Sunday, April 17, 2005

Japan's Meti minister Shoichi Nakagawa says Chinese protests boost investment Risks!

Tensions between Tokyo and Beijing have been fueled by
disagreement over the U.N. Security Council, gas
resources in disputed seas and new Japanese textbooks
that critics say minimize Japan's wartime offenses.

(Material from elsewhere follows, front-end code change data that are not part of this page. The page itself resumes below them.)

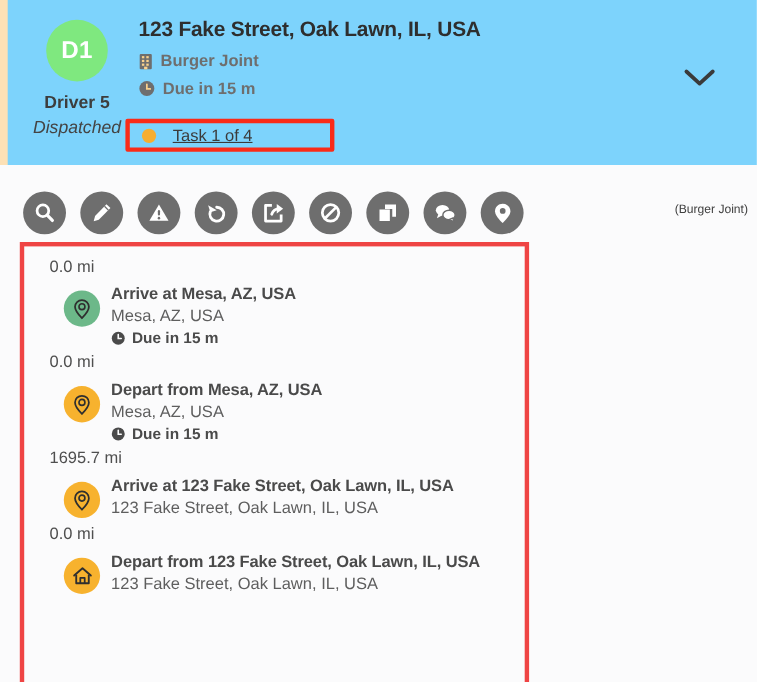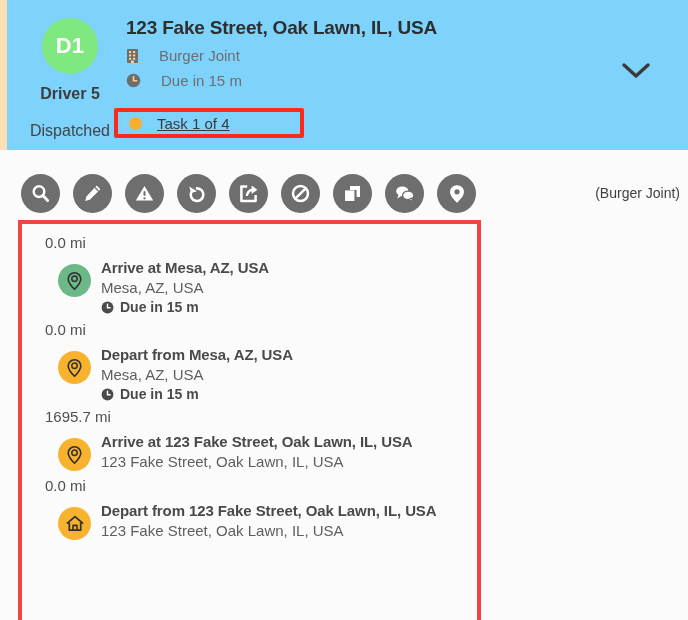"Burger Joint" .header-row { font-weight: normal -> bold; gap: 20px -> 7px }
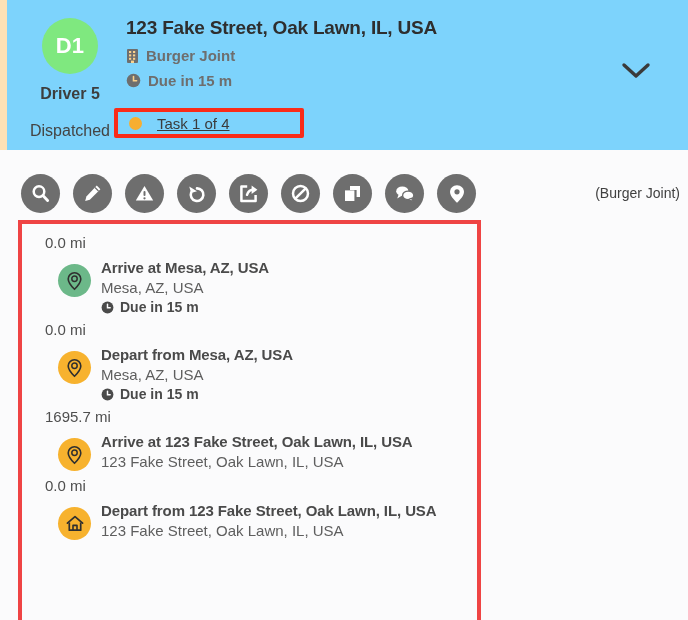"Dispatched" .driver-status { font-style: none -> italic; margin-top: 19px -> 5px }
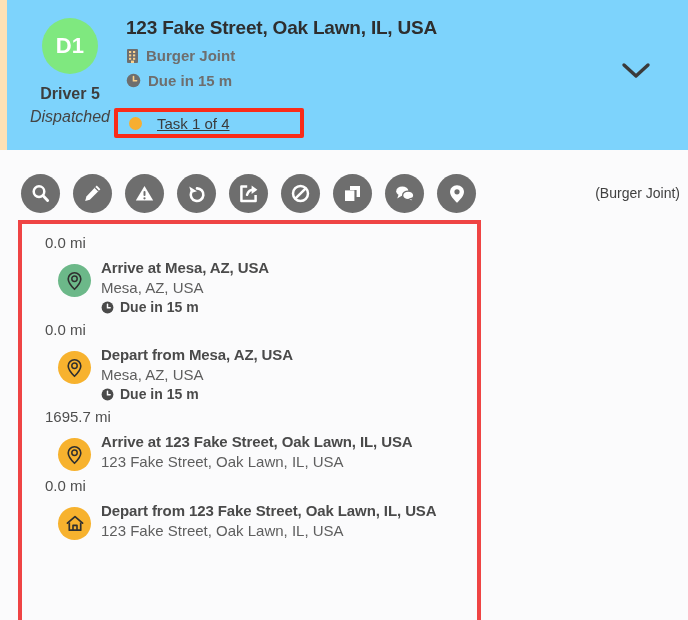"(Burger Joint)" .toolbar-note { font-size: 14px -> 11px }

Is
biggest risk now for China to maximize Japanese investors
fears into a "scary country" ?

quotes :

"Japan's trade minister Shoichi Nakagawa said
anti-Japanese demonstrations in China are raising
concerns among international companies about investing
in the world's most populous country.

In Shanghai, 20,000 people took to the streets
yesterday, hurling stones and paint at the Japanese
consulate and vandalizing Japanese restaurants in a
second weekend of demonstrations across China, Japan's
biggest export market.

The protests ``are amplifying fears among companies in
Japan and elsewhere that they will face devastation
should they offend China,'' Nakagawa said today on a
Fuji television talk show. ``China didn't take action to
prevent the protests or stop them afterward, and I don't
think it's because the government was unable to so.''

Japan's Foreign Minister is scheduled to visit China
today as tensions between the neighboring countries
mount over offshore territorial disputes and what China
says is Japan's refusal to apologize for atrocities the
Japanese military committed during its occupation of
China before and during World War II.

People are ``dissatisfied with Japan's attitude and
action on a series of issues such as its history of
aggression,'' Jiao Yang, Shanghai municipal spokeswoman,
said in remarks reported by Xinhua News Agency, China's
official voice on political issues.

China's failure to act against piracy and counterfeiting
already pose risks to investing in China for companies
in Japan, the European Union and the U.S., Nakagawa
said.

Disputes between Japan and China have flared over both
countries' claims to drilling rights in disputed waters
of the East China Sea and over annual visits by Japanese
Prime Minister Junichiro Koizumi and his predecessors to
Tokyo's Yasukuni Shrine, where war criminals lie among
dead soldiers being honored.

Protests also target new Japanese textbooks that critics
say gloss over wartime atrocities committed by the
Japanese, most notably the 1937 Nanjing massacre, in
which some historians say hundreds of thousands of
civilians died.

Nakagawa said he doesn't understand why those
long-standing issues have suddenly sparked the recent
outburst of protests.

``I have little clue as to why now,'' Nakagawa said.